Review of KNOCKED DOWN, by Aileen Weintraub (Review: Joj)
Review of Knocked Down: A High-risk Memoir by Aileen Weintraub
By joj
Word count: 730
I thought Knocked Down: A High-risk Memoir was about Aileen Weintraub’s doctor-prescribed five months of pregnancy bed rest. The book is arranged by gestational time (weeks of pregnancy) so readers can watch the time tick by oh so slowly. I’ve had several high-risk pregnancies myself which also involved bouts of ordered bed-carceration that were nearly as perilous as the reasons I was told to hunker down. You think you’d love to be commanded to sleep in all day every day until it happens to you. Just the premise of the book was triggering, but I wanted to see how a person who is a self-proclaimed “runner”–someone who takes off for the hills at the first sign of trouble–would survive half a pregnancy in physical and mental limbo.
But Aileen’s story isn’t only a quilt of loneliness, boredom, and physical/marital/financial precarity stitched with humor, candor, and approachability. It took me most of the book to understand that Knocked Down was actually about me and my marriage.
I’ve been trying to leave my partner off and on for twenty years. In early March of 2020, I was away from home finishing up my final year of grad school. He and I had reached a happy truce, a place where we were both committed to trying again. Upon graduation I would get my own apartment. We would date each other, try to find whatever it was that brought us together in the first place, for the sake of our four children. Covid lockdown threw a wrench into this plan, forcing me to move back into our home early, still in the throes of grad school. After a honeymoonesque reunion, the relationship started to crumble again. As usual I wanted to bolt, but local (French) laws forbade me from going farther than 100 kilometers. I felt panicked and trapped, powerless to run.
When Aileen is bedridden, the health and survival of her unborn child trumps all feelings of the kind of panic that usually causes her to quit whatever she’s committed herself to and run to the next exciting thing for a while. She is forced to turn and face something she’s been fleeing for years: processing the death of her father, her childhood hero and accomplice in playfully torturing her mother. The memory of their funny pranks start to fade, contrasted with the realization that his inability to hold down a steady job and his prolonged periods of lethargy might be symptoms of depression. Did she inherit this from him? Is that why she’s always running from boredom, why she uses humor to downplay the seriousness of catastrophes? Is this something she will pass on to her child? Iterative micro-crises in her pregnancy, marriage and finances have her reaching out to her mother for comfort and compel her to reflect on her father-daughter relationship, his now undeniable depression, and the effect their complicity had on her mother. As Aileen’s mom shows up to love her through this passage in the only way she knows how–with suitcases full of meat (Aileen is a vegetarian)--she learns to appreciate her mother’s silent strength, leans on it to inform her own future parenting.
With nowhere to go, lockdown gave me no choice but to reconsider my marriage. I was still justified in some of my complaints, but for once, the possibility of one of us catching (and dying from) covid made me look at the ways in which I had contributed to the woes of our relationship. My partner wasn’t the only villain. My own traumatic past had turned me into a ruthless and unforgiving perfectionist, ready to bolt at any sign of unfulfilled expectations in the name of righteous indignation. In lockdown, I learned to own my part of the responsibility. I opened up to my partner about my willingness to soften, which in turn inspired him to do the same. Things aren’t perfect but I no longer feel like running.
It wasn’t until I finished reading Knocked Down, having watched Aileen slowly, gradually come to the conclusion that she might have not known her father–or herself–as well as she had thought, that I realized lockdown had had the same effect on me.
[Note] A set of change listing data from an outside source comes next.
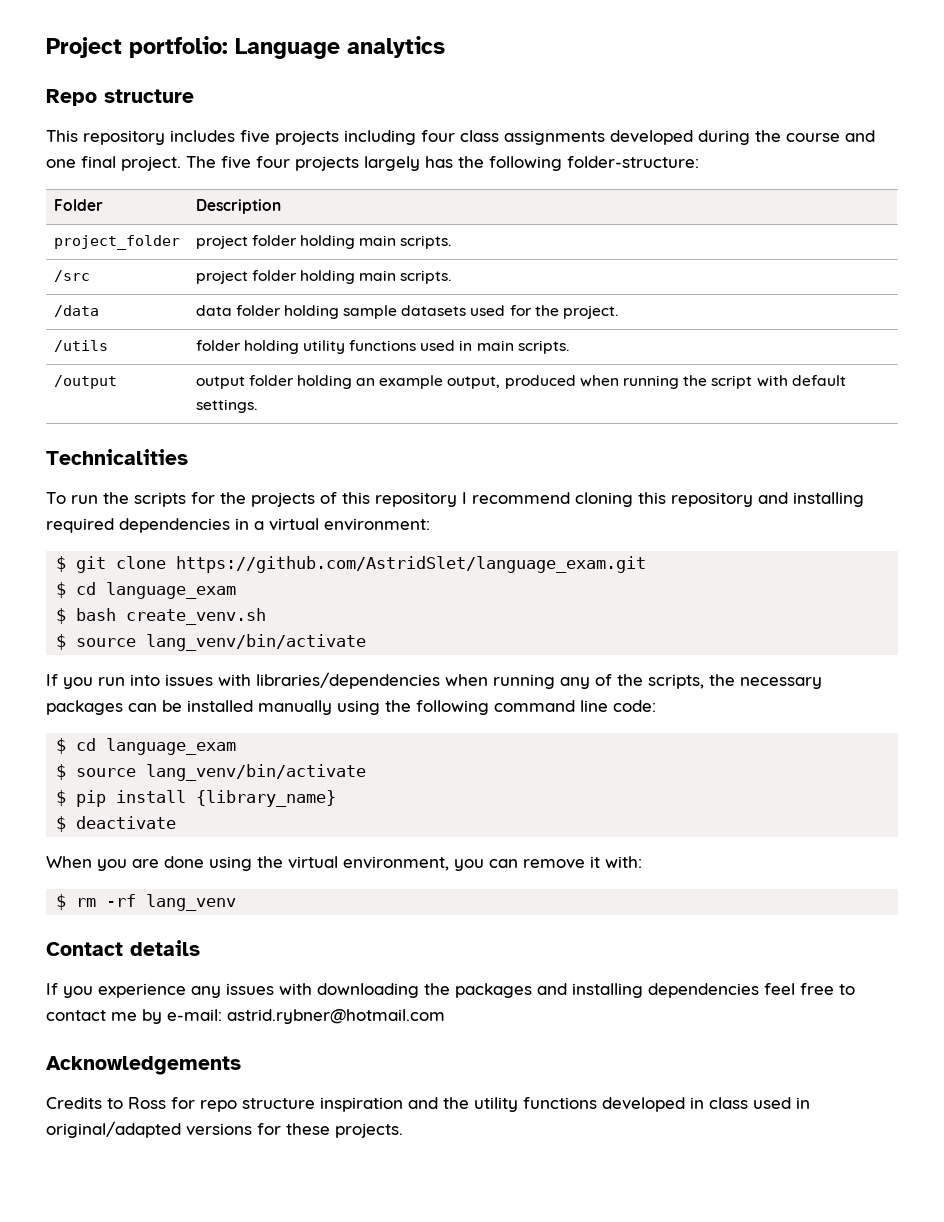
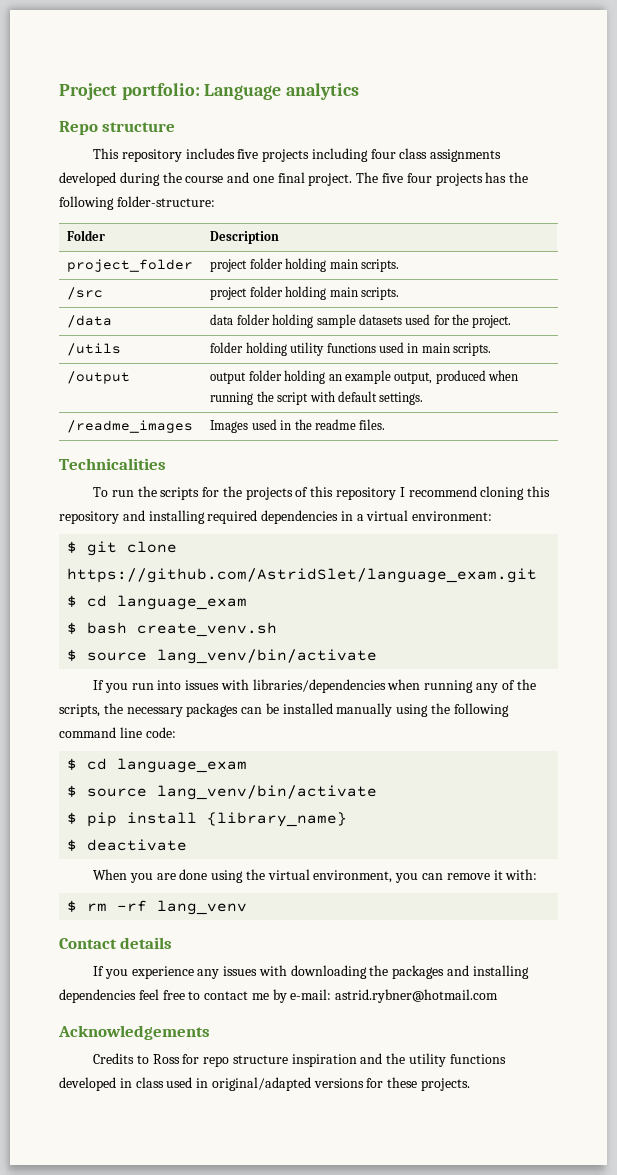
[364,156,420,171] largely -> (483, 179) none
(257, 406) none -> [67,420,194,433] [210,419,386,433] // /readme_images | Images used in the readme files.

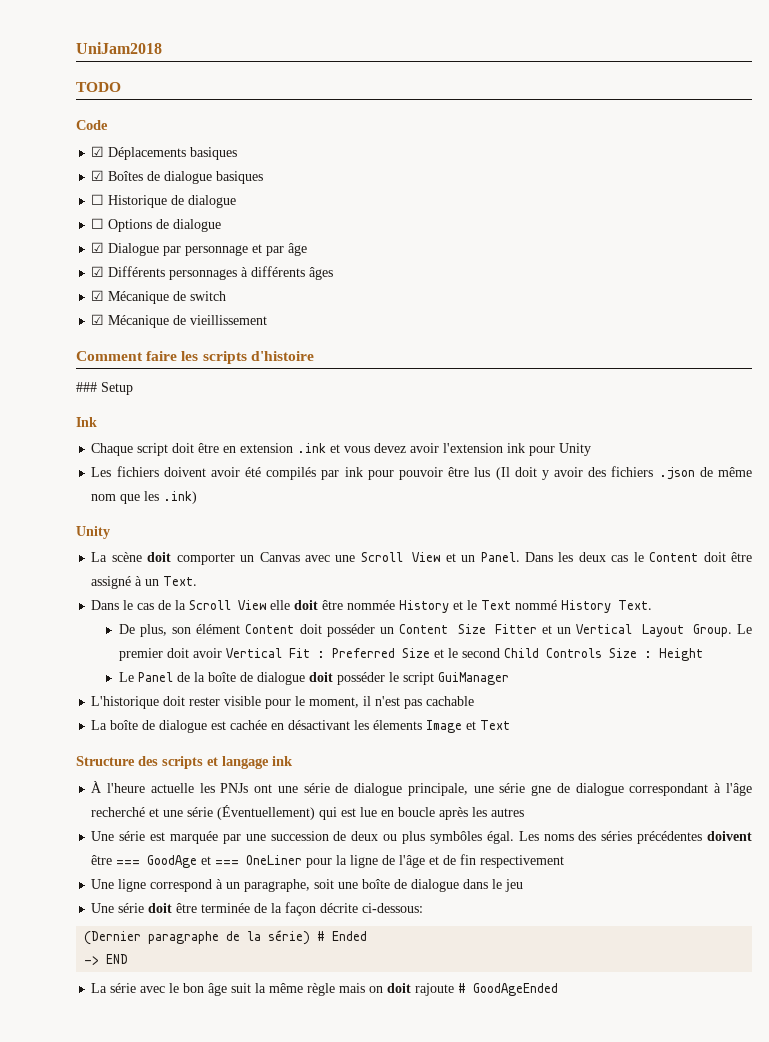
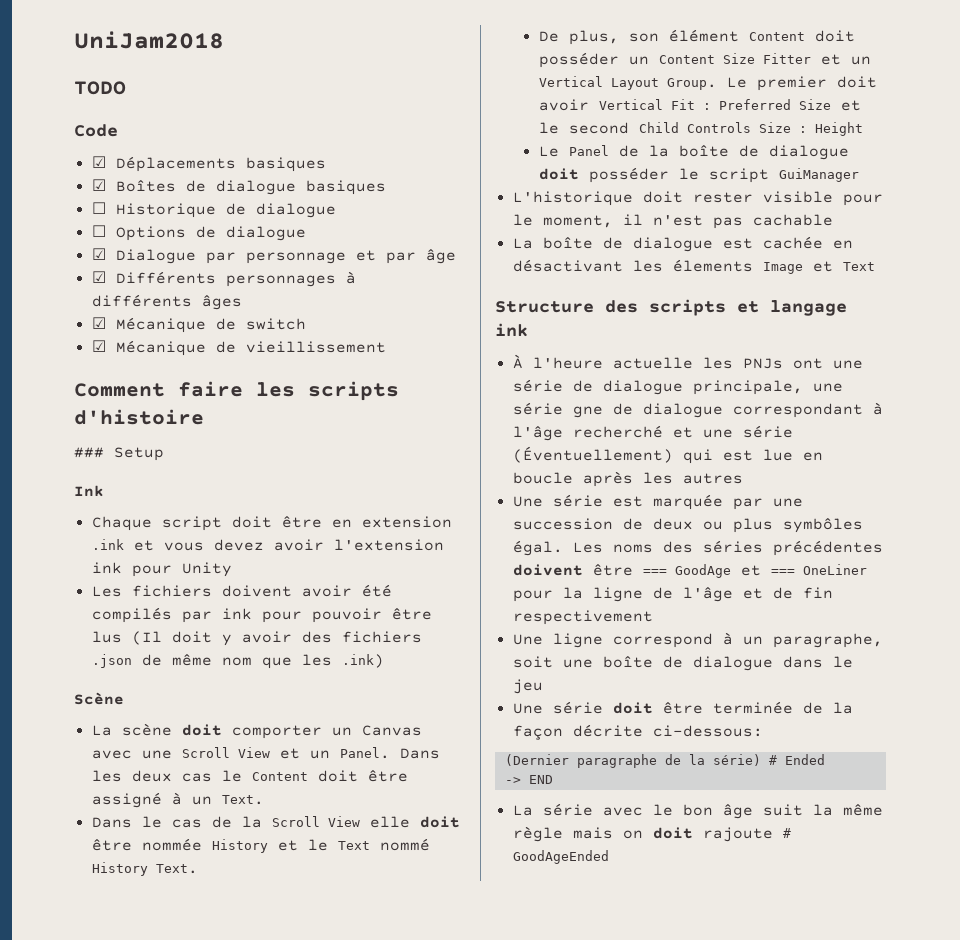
[76,526,110,539] Unity -> [74,692,124,705] Scène

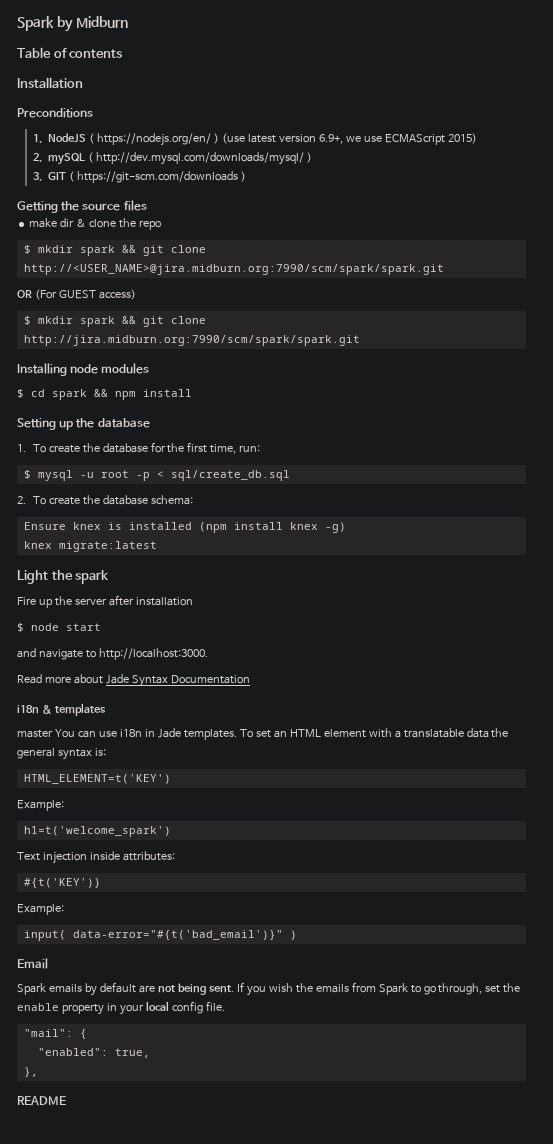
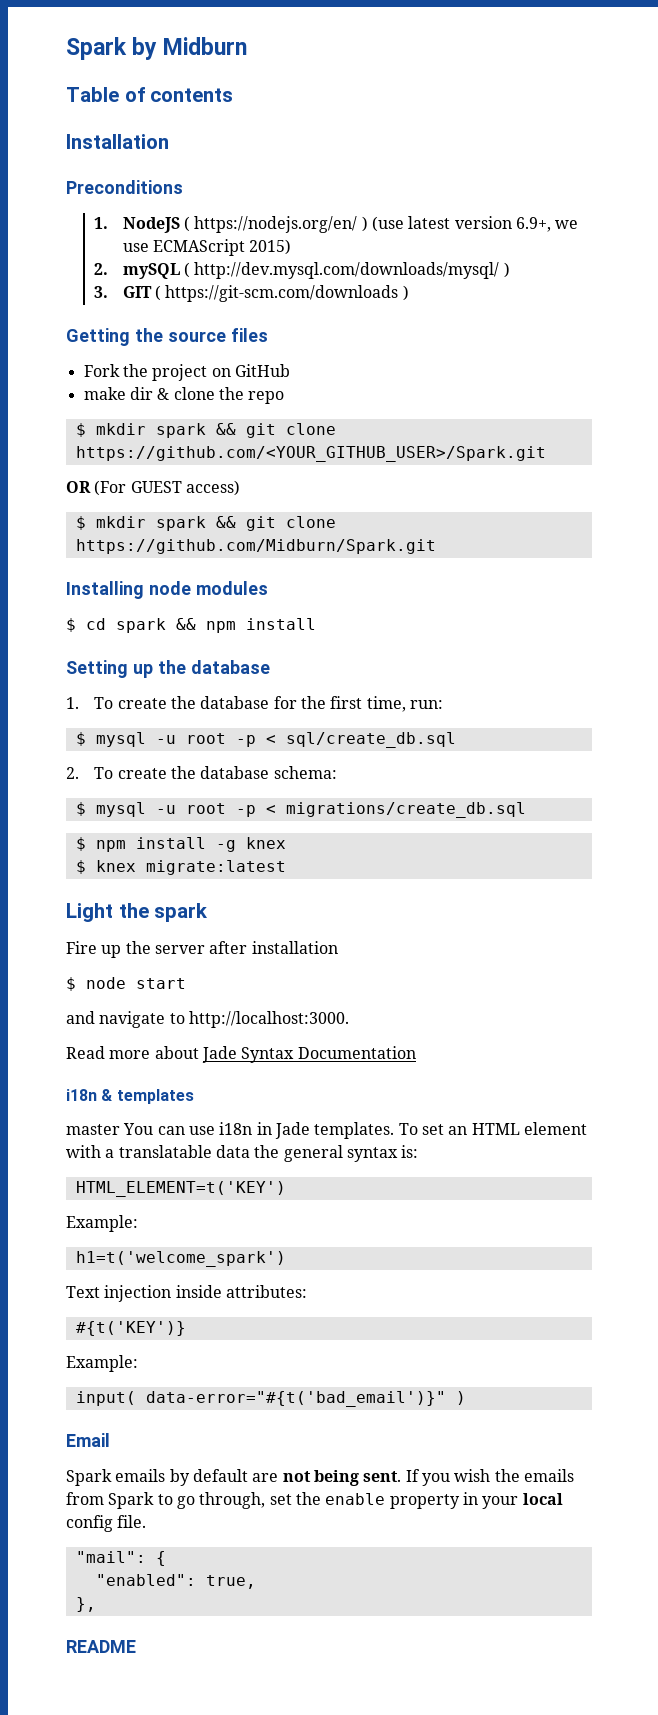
(147, 205) none -> [83,364,290,381] // Fork the project on GitHub
[23,264,444,275] http://<USER_NAME>@jira.midburn.org:7990/scm/spark/spark.git -> [75,446,546,462] https://github.com/<YOUR_GITHUB_USER>/Spark.git
[23,335,360,346] http://jira.midburn.org:7990/scm/spark/spark.git -> [75,539,436,554] https://github.com/Midburn/Spark.git
[23,522,346,533] Ensure knex is installed (npm install knex -g) // -> [75,802,526,818] [75,837,286,852] [75,860,86,874] $ mysql -u root -p < migrations/create_db.sql // $ npm install -g knex // $

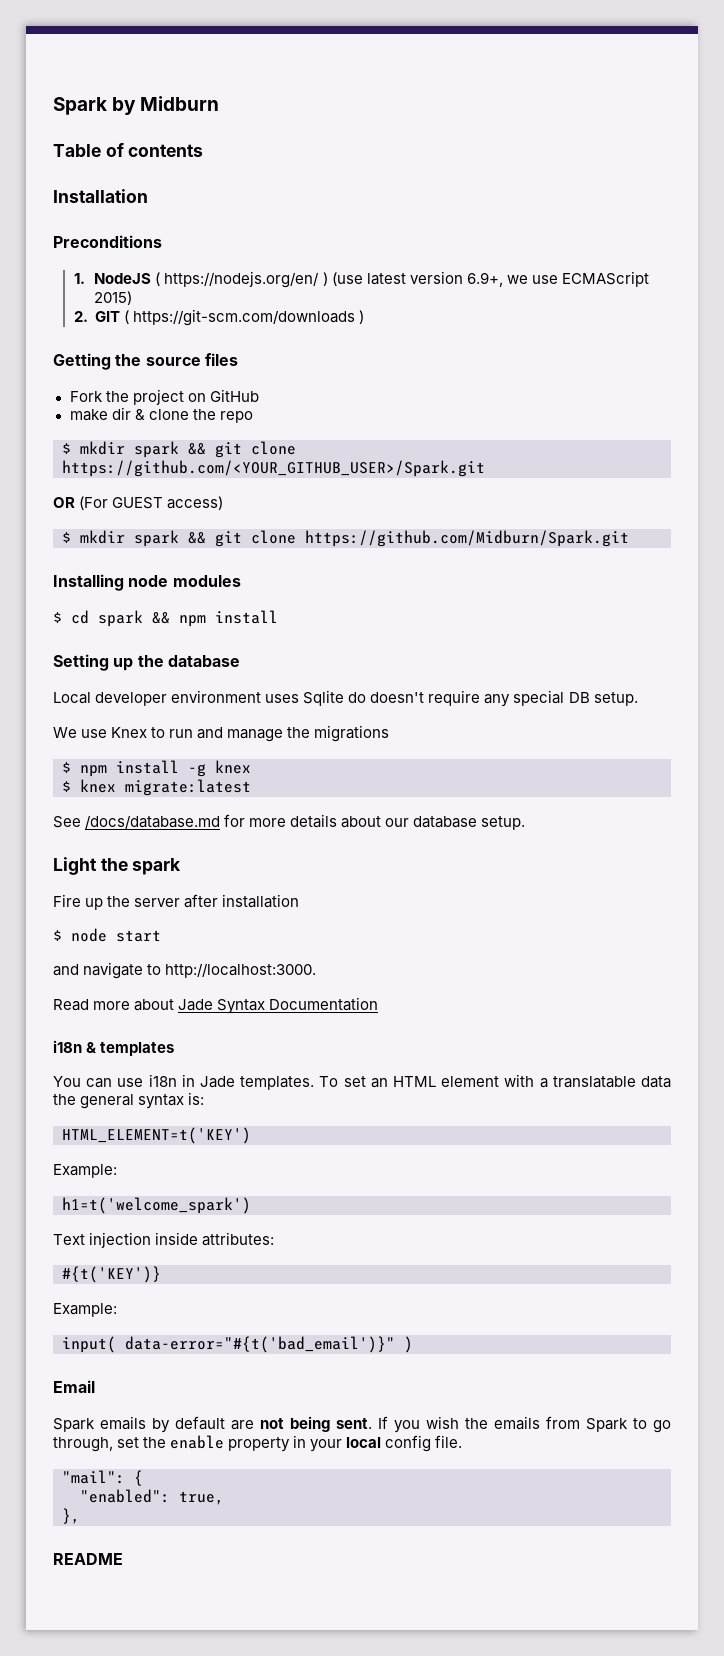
[122,262,510,279] [94,286,109,298] mySQL ( http://dev.mysql.com/downloads/mysql/ ) // 3. -> (88, 316) none
[66,696,443,712] [75,732,456,748] [66,766,337,779] [75,802,526,818] 1. To create the database for the first time, run: // $ mysql -u root -p < sql/create_db.sql // 2. To create the database schema: // $ mysql -u root -p < migrations/create_db.sql -> [53,690,638,707] [53,725,390,742] Local developer environment uses Sqlite do doesn't require any special DB setup. // We use Knex to run and manage the migrations
(286, 867) none -> [53,814,526,830] // See /docs/database.md for more details about our database setup.
[66,1124,120,1135] master -> (175, 1049) none

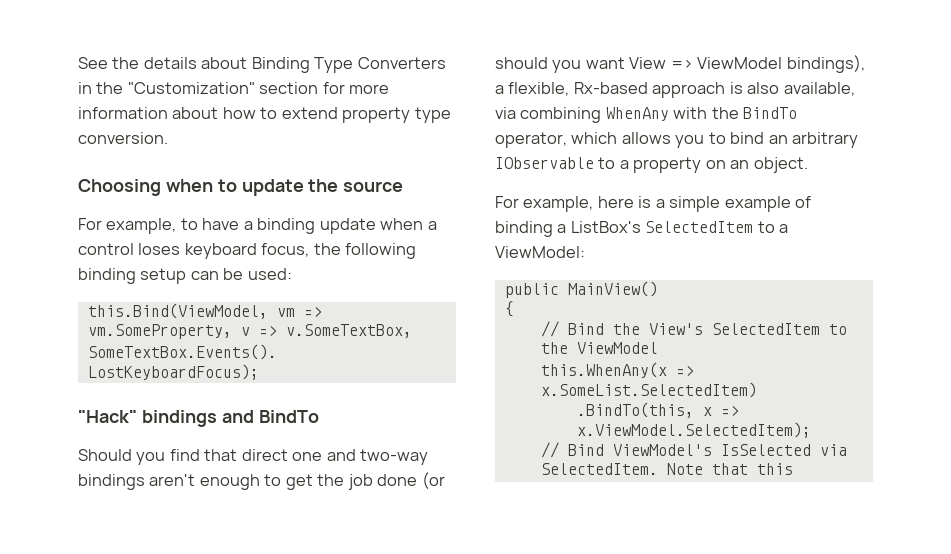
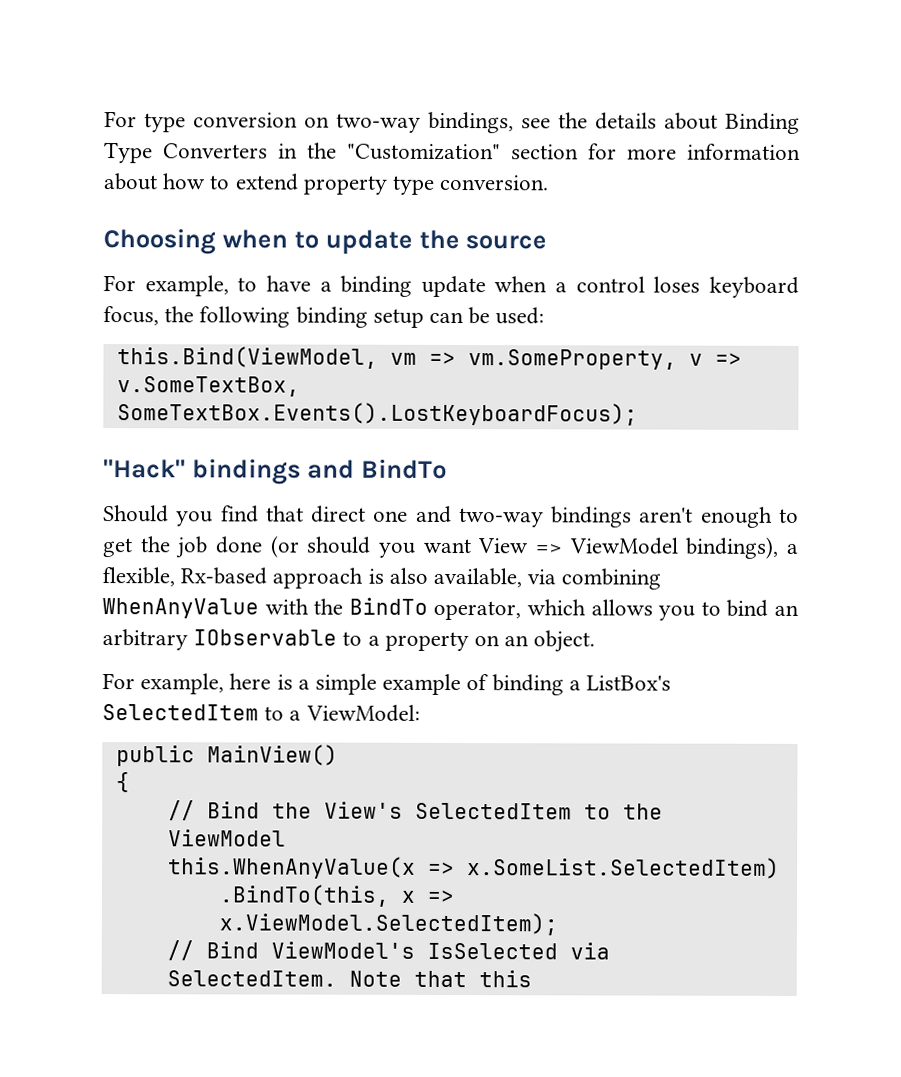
[78,57,108,69] See -> [104,111,551,134] For type conversion on two-way bindings, see
[605,107,669,121] WhenAny -> [102,598,259,619] WhenAnyValue
[540,362,667,378] this.WhenAny(x -> [167,856,416,879] this.WhenAnyValue(x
This hilarious book about a terrifying experience made me realize what a gift lockdown had been for me, my marriage and ultimately my children.
From the publisher description of KNOCKED DOWN: A laugh-out-loud memoir about a free-spirited, commitment-phobic Brooklyn girl who, after a whirlwind romance, finds herself living in a rickety farmhouse, pregnant, and faced with five months of doctor-prescribed bed rest because of unusually large fibroids.